╭─ Given records

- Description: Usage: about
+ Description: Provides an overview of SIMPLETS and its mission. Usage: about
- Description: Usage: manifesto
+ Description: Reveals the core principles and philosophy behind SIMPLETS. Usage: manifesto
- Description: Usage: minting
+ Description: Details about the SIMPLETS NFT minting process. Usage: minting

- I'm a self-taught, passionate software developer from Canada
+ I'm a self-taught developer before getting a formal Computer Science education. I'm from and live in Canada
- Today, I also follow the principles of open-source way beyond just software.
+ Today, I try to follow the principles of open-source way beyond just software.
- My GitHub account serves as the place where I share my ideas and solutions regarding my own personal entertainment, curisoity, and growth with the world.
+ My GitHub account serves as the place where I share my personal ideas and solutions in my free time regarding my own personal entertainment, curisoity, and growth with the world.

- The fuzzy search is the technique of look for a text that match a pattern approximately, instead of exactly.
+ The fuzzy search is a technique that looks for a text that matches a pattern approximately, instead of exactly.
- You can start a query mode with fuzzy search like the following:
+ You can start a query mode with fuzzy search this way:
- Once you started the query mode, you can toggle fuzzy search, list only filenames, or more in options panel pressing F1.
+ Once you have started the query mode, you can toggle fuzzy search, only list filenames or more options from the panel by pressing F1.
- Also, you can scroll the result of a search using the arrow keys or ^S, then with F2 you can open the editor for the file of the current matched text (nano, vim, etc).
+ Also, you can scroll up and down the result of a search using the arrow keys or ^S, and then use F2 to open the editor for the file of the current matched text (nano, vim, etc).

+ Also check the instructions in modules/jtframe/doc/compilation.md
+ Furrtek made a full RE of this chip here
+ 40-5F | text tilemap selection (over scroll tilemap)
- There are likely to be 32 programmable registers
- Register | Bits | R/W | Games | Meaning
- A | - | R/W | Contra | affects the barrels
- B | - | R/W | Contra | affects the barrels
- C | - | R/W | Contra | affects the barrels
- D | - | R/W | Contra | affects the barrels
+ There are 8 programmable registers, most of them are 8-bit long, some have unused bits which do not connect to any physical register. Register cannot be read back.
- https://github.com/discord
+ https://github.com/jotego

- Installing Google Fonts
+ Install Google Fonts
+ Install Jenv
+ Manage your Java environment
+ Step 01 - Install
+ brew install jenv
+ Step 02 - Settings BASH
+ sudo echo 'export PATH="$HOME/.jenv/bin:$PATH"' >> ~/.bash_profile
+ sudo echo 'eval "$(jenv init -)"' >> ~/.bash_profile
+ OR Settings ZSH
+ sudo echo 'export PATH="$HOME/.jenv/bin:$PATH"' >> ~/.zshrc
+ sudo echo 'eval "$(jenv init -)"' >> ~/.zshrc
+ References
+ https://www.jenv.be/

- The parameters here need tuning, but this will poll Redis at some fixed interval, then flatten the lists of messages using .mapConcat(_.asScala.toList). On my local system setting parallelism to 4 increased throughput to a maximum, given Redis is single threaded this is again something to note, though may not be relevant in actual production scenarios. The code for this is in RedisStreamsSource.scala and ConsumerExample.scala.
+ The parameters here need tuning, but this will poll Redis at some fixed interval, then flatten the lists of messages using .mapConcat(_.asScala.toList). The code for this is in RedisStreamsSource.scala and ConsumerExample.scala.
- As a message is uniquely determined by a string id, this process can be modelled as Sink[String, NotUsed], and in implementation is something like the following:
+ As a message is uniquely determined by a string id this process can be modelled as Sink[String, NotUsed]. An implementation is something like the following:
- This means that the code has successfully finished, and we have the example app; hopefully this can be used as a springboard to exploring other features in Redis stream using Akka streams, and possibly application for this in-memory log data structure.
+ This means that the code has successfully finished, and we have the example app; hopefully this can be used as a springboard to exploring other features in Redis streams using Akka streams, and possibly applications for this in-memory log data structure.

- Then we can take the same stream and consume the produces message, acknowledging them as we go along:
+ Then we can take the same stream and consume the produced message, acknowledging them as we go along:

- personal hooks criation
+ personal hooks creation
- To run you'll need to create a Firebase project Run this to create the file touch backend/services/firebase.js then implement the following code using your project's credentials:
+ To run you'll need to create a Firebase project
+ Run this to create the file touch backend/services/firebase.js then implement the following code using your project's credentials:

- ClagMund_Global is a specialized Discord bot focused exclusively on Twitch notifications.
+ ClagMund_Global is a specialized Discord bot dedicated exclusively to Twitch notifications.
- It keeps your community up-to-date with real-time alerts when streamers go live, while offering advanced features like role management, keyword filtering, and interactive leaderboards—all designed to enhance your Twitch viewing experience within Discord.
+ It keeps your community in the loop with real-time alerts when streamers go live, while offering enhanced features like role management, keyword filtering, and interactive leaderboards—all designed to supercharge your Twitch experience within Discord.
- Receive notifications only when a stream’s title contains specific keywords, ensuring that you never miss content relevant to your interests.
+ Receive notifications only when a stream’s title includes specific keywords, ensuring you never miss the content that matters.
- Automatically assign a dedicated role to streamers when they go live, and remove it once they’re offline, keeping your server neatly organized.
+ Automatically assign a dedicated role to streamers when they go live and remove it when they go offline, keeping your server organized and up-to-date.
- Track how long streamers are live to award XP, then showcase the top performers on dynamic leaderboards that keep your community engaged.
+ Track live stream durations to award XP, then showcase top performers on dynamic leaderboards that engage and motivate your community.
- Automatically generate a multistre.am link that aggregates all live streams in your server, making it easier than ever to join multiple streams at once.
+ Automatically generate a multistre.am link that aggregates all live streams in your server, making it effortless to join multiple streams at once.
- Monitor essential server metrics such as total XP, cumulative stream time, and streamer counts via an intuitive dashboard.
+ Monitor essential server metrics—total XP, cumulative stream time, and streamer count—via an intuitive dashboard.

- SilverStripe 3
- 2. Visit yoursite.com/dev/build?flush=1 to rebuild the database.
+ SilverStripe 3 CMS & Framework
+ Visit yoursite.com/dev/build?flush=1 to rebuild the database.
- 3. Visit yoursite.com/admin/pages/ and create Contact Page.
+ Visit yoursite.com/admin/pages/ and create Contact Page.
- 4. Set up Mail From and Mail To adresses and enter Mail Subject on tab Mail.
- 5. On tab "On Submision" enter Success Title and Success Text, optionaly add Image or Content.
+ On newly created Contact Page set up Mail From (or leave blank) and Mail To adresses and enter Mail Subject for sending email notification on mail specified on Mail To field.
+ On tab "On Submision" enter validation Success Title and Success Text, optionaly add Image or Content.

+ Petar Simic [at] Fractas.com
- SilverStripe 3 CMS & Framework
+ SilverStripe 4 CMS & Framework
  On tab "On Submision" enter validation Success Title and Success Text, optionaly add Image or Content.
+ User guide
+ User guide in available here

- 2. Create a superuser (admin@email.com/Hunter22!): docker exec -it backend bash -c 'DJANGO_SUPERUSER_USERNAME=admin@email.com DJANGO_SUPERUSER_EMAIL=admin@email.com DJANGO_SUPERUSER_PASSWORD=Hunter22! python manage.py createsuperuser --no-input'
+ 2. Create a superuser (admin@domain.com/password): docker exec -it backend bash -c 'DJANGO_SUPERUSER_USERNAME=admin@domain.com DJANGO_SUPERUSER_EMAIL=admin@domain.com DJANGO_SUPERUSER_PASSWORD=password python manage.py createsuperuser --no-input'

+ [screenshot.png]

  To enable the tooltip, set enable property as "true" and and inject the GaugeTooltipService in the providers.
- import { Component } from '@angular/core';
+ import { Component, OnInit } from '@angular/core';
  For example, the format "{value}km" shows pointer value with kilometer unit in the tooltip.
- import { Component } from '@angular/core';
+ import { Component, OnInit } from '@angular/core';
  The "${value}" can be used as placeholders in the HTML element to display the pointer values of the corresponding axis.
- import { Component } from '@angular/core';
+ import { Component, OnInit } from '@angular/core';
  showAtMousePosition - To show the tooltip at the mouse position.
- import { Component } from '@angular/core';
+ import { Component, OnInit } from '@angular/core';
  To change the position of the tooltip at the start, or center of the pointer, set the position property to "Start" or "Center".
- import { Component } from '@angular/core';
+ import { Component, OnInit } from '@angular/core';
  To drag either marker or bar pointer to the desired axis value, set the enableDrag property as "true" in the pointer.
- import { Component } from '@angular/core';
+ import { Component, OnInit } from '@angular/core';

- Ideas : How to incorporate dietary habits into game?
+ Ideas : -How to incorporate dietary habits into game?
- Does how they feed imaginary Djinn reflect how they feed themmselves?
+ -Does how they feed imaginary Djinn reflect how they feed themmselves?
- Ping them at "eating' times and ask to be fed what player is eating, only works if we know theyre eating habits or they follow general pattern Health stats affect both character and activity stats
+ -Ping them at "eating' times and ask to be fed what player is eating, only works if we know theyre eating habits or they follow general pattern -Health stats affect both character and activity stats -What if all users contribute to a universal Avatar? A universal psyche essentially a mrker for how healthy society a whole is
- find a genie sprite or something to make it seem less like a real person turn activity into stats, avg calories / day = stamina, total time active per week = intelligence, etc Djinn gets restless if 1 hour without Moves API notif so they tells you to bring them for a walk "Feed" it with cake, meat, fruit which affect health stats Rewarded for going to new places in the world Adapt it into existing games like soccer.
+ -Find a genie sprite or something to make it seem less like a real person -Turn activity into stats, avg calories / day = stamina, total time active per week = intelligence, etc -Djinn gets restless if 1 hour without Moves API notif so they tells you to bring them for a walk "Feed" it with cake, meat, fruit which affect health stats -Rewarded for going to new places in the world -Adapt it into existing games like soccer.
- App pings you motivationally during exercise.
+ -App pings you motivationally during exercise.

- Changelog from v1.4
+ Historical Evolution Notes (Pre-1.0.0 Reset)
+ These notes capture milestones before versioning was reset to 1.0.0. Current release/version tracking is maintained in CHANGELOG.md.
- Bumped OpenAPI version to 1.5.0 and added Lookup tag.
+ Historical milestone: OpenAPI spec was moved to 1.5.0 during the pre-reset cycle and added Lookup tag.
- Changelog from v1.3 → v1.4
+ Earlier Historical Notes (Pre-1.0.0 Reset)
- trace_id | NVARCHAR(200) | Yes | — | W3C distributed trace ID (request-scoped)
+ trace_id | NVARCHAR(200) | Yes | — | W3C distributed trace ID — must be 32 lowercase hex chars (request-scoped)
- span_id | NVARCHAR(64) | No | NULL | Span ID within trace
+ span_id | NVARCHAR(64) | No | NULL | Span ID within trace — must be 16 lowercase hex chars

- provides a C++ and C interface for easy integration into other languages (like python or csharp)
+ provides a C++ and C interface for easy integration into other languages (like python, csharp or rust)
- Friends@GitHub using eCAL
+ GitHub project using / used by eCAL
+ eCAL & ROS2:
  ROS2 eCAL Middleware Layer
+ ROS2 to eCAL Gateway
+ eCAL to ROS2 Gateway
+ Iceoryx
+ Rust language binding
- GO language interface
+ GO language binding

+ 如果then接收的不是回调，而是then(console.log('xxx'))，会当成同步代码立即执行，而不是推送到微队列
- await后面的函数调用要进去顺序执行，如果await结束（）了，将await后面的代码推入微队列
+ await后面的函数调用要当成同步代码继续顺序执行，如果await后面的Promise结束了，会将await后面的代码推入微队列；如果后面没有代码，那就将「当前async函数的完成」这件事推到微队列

╰─

Problem to work on:
Extract from the data every line where "export" shows up.

Solution to this task:
+ sudo echo 'export PATH="$HOME/.jenv/bin:$PATH"' >> ~/.bash_profile
+ sudo echo 'export PATH="$HOME/.jenv/bin:$PATH"' >> ~/.zshrc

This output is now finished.